There's been signs of patriotism all over the country since last Tuesday's tragedy. This past weekend, many folks raised American flags over the summits of the White Mountains. On the bottom of the Home page there is an image of a flag raised on Mount Eisenhower. There was also a very large flag raised on Mount Liberty.

These signs of patriotism as well as other displays all over the country show just how strong and unified we are. It makes me proud to be an American. Our thoughts and prayers go out to the friends and family of the victims of this tragedy.


God Bless America!


----------



## RJ (Sep 17, 2001)

My wife and I climbed Mt Monroe via the Ammonoosuc Ravine Trail on Saturday and were moved by the amount of hikers who carried American flags with them.


----------



## pedxing (Sep 17, 2001)

It looks to me like this website is being hacked as I write this.  I clicked on the link and there is a message begining with the bold headline "all your banners are belong to us."

It seems like someone has the sophistication to hack a website, but doesn't know how to use spell check.


----------



## pedxing (Sep 17, 2001)

Wow!  Hack attack over!  That was interesting!  Did they hack into an ad banner or what?


----------



## Greg (Sep 17, 2001)

I've uploaded the correct file and notified my ISP. Thanks pedxing.


----------



## moto (Sep 18, 2001)

> On 2001-09-17 10:30, RJ wrote:
> My wife and I climbed Mt Monroe via the Ammonoosuc Ravine Trail on Saturday and were moved by the amount of hikers who carried American flags with them.



If you had any sophistication or the ability to use a spell check(Note: this is all being said with emmient sarcasm and is not meant to offend or insult you in anyway...im only trying to be funny...and i stress trying) you would know that the quote "all you banners are belong to us" is play on the quote "all your base are belong to us" the slogan for a very poorly translated japanese nintendo game from the eighties. 
Mike


----------



## RJ (Sep 19, 2001)

I fail to see your sophomoric point.


----------



## moto (Sep 19, 2001)

oh wow...i feel like an ass...that was a quote from the wrong message...it was soposed to be a quote from the guy who was talking about the website being hacked..i am truly sorry for the mistake.


----------



## RJ (Sep 20, 2001)

That is perfectly ok, motto.
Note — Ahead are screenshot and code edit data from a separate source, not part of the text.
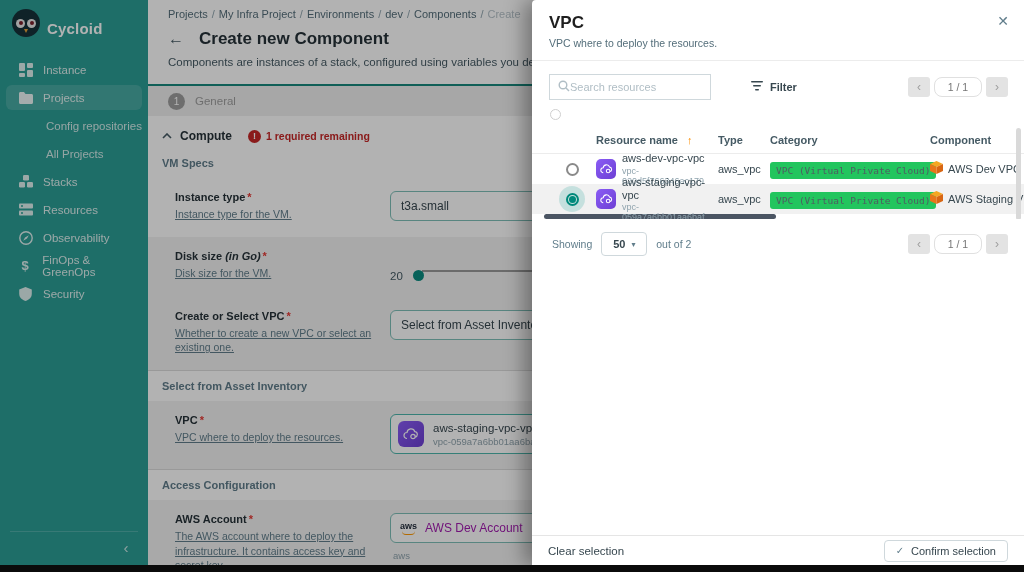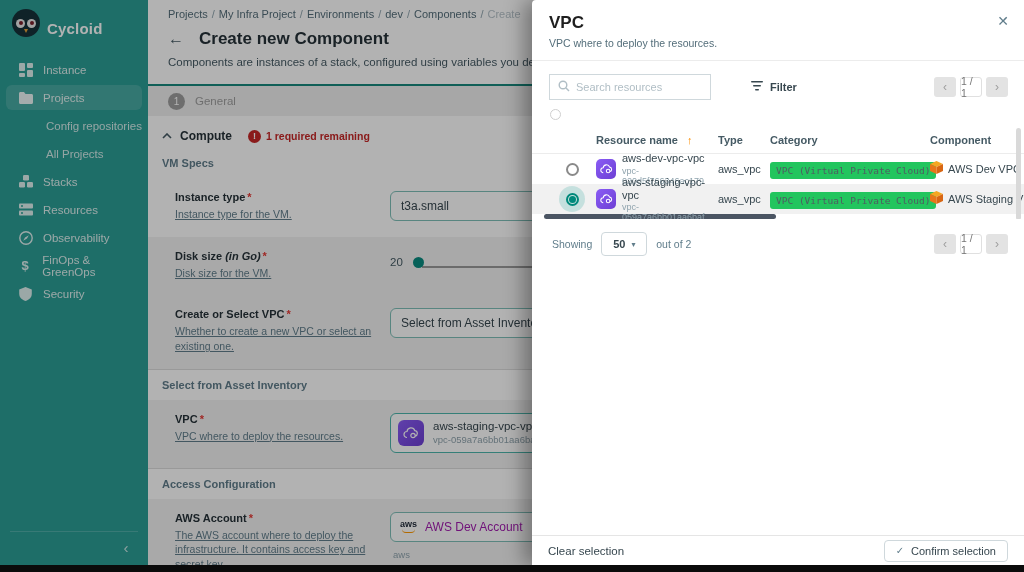--- a/index.html
+++ b/index.html
@@ -47,21 +47,21 @@
   .badge-text { font-size:10.5px; font-weight:bold; color:#c62828; }
   .section-label { font-size:11px; font-weight:bold; color:#607d8b; padding:9px 0 9px 14px; background:#fff; }
   .frow { display:flex; padding:13px 0 15px 27px; background:#fff; }
   .frow.gray { background:#f3f3f3; }
   .fcol { width:215px; }
   .flabel { font-size:11px; font-weight:bold; color:#263238; }
   .flabel .req { color:#e53935; margin-left:2px; }
   .flabel .it { font-style:italic; font-weight:bold; }
   .fdesc { font-size:10.5px; color:#607d8b; margin-top:4px; line-height:1.4; width:200px;text-decoration:underline; }
   .select-box { width:270px; height:30px; border:1px solid #7fbfb8; border-radius:6px; background:#fff; display:flex; align-items:center; padding:0 10px; font-size:12px; color:#37474f; cursor:pointer; }
-  .slider { display:flex; align-items:flex-end; margin-top:6px; }
+  .slider { display:flex; align-items:flex-start; margin-top:20px; }
   .slider-val { font-size:11.5px; color:#455a64; margin-right:10px; }
   .slider-dot { width:11px; height:11px; border-radius:50%; background:#0a8c80; cursor:pointer; z-index:1; }
   .slider-track { width:225px; height:2px; background:#9a9a9a; margin-left:-2px; cursor:pointer; }
   .hdiv { height:1px; background:#dcdcdc; }
   .resource-box { width:270px; height:40px; border:1px solid #4db6ac; border-radius:6px; background:#fff; display:flex; align-items:center; gap:9px; padding:0 7px; cursor:pointer; }
   .vpc-ic { width:26px; height:26px; border-radius:6px; background:linear-gradient(135deg,#8a5cf5,#6d3fd4); display:flex; align-items:center; justify-content:center; flex:0 0 auto; }
   .res-name { font-size:11.5px; color:#37474f; }
   .res-id { font-size:9.5px; color:#90a4ae; margin-top:2px; }
   .aws-box { width:270px; height:30px; border:1px solid #7fbfb8; border-radius:6px; background:#fff; display:flex; align-items:center; gap:8px; padding:0 9px; cursor:pointer; }
   .aws-logo { display:flex; flex-direction:column; align-items:center; line-height:1; }
@@ -73,27 +73,27 @@
   
   .overlay { position:absolute; left:0; top:0; width:1024px; height:565px; background:rgba(0,0,0,0.30); z-index:5; pointer-events:none; }
 
   
   .modal { position:absolute; left:532px; top:0; width:492px; height:565px; background:#fff; z-index:10; box-shadow:-8px 0 20px rgba(0,0,0,0.35); border-radius:4px 0 0 0; }
   .modal-header { padding:13px 16px 11px 17px; border-bottom:1px solid #ececec; position:relative; }
   .modal-title { font-size:17px; font-weight:bold; color:#1f1f1f; }
   .modal-sub { font-size:10.5px; color:#546e7a; margin-top:4px; }
   .close { position:absolute; right:15px; top:13px; font-size:14px; color:#607d8b; cursor:pointer; }
   .toolbar { display:flex; align-items:center; padding:13px 16px 0 17px; }
-  .search { width:162px; height:26px; border:1px solid #cfd8dc; border-radius:0; display:flex; align-items:center; gap:6px; padding:0 8px; }
+  .search { width:162px; height:26px; border:1px solid #cfd8dc; border-radius:0; display:flex; align-items:center; padding:0 8px; }
   .search input { border:none; outline:none; background:transparent; font-size:11px; color:#37474f; width:100%; font-family:"Liberation Sans", sans-serif; }
   .search input::placeholder { color:#b0bec5; }
   .filter { display:flex; align-items:center; gap:7px; margin-left:40px; font-size:11px; font-weight:bold; color:#37474f; cursor:pointer; }
   .pager { margin-left:auto; display:flex; align-items:center; gap:4px; }
   .pg-btn { width:22px; height:20px; background:#e3e3e3; border-radius:3px; color:#9e9e9e; font-size:12px; display:flex; align-items:center; justify-content:center; cursor:pointer; }
-  .pg-label { width:22px; height:20px; border:1px solid #e0e0e0; border-radius:3px; color:#757575; font-size:10.5px; display:flex; align-items:center; justify-content:center; }
+  .pg-label { width:48px; height:20px; border:1px solid #e0e0e0; border-radius:8px; color:#757575; font-size:10.5px; display:flex; align-items:center; justify-content:center; }
   .info-ic { width:11px; height:11px; border:1.5px solid #cfcfcf; border-radius:50%; margin:9px 0 0 18px; }
   .rtable { margin-top:6px; position:relative; overflow:hidden; }
   .thead, .trow { display:flex; align-items:center; }
   .thead { height:28px; border-bottom:1px solid #ececec; }
   .trow { height:30px; cursor:pointer; }
   .trow.selected { background:#f1f1f1; }
   .c0 { width:64px; padding-left:16px; display:flex; align-items:center; justify-content:center; flex:0 0 auto; }
   .c1 { width:122px; display:flex; align-items:center; gap:6px; flex:0 0 auto; }
   .c2 { width:52px; flex:0 0 auto; }
   .c3 { width:160px; flex:0 0 auto; }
After I posted my reply I realized your mistake. No harm, no foul.


----------



## pedxing (Sep 21, 2001)

Mr. Moto:

Actually, I did get the joke with "All your banners are belong to us."  
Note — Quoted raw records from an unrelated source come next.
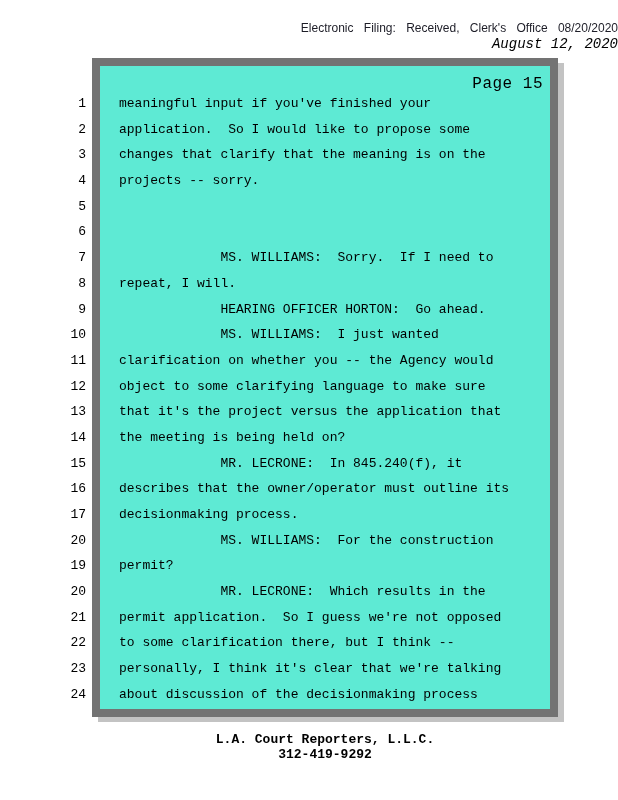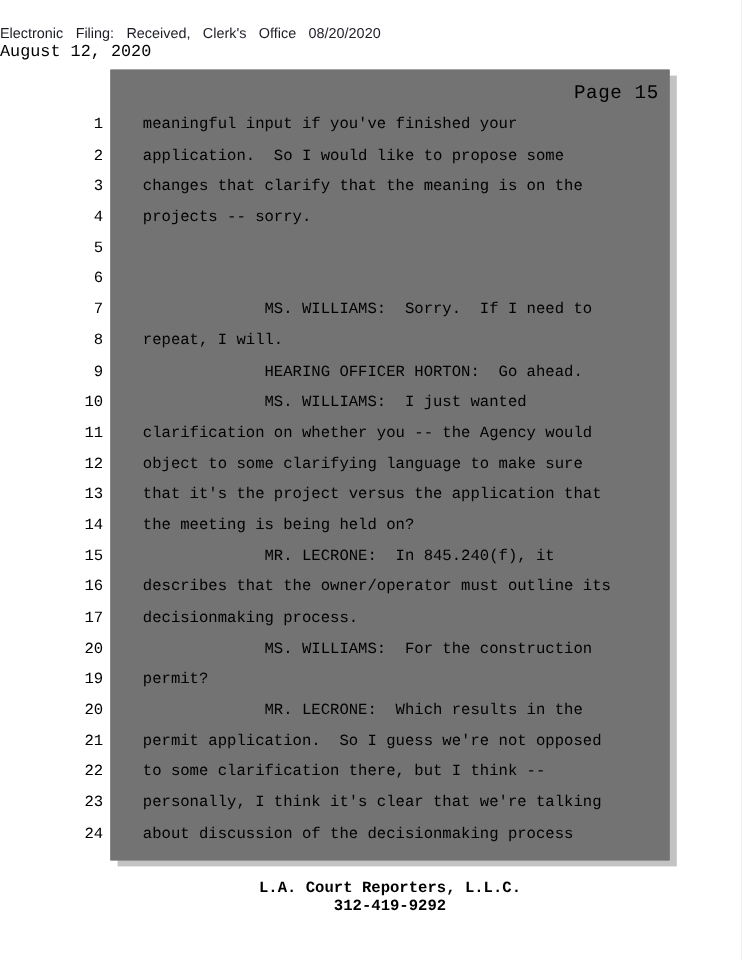--- a/index.html
+++ b/index.html
@@ -14,43 +14,44 @@
     background: #ffffff;
     overflow: hidden;
     font-family: "Liberation Mono", monospace;
     color: #000000;
   }
   .efiling-header {
     position: absolute;
     top: 21px;
     left: 0;
     width: 618px;
-    text-align: left;
+    text-align: right;
   }
   .stamp {
     font-family: "Liberation Sans", sans-serif;
     font-size: 12px;
     word-spacing: 7px;
     color: #1d1d27;
   }
   .hearing-date {
     font-family: "Liberation Mono", monospace;
     font-size: 14px;
     margin-top: 1px;
     color: #000000;
+    font-style: italic;
   }
   .transcript-box {
     position: absolute;
     left: 92px;
     top: 58px;
     width: 466px;
     height: 659px;
     box-sizing: border-box;
-    border: 2px solid #737373;
-    background: #737373;
+    border: 8px solid #737373;
+    background: #5eead4;
     box-shadow: 6px 5px 0 #c3c3c3;
   }
   .page-label {
     position: absolute;
     top: 9px;
     right: 7px;
     font-size: 16px;
     letter-spacing: 0.5px;
     white-space: pre;
   }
Anyone with any sophistication regarding language will realize that the sentence "all your banners are belong to us" does not contain any spelling errors.  You are "soposed" to be able to distinguish spelling from grammar.


----------



## pedxing (Sep 21, 2001)

By the way Mr. Moto: I am glad you gained some insight!

(LOL! I am just dishing it back in kind. No genuine offense taken or intended)


----------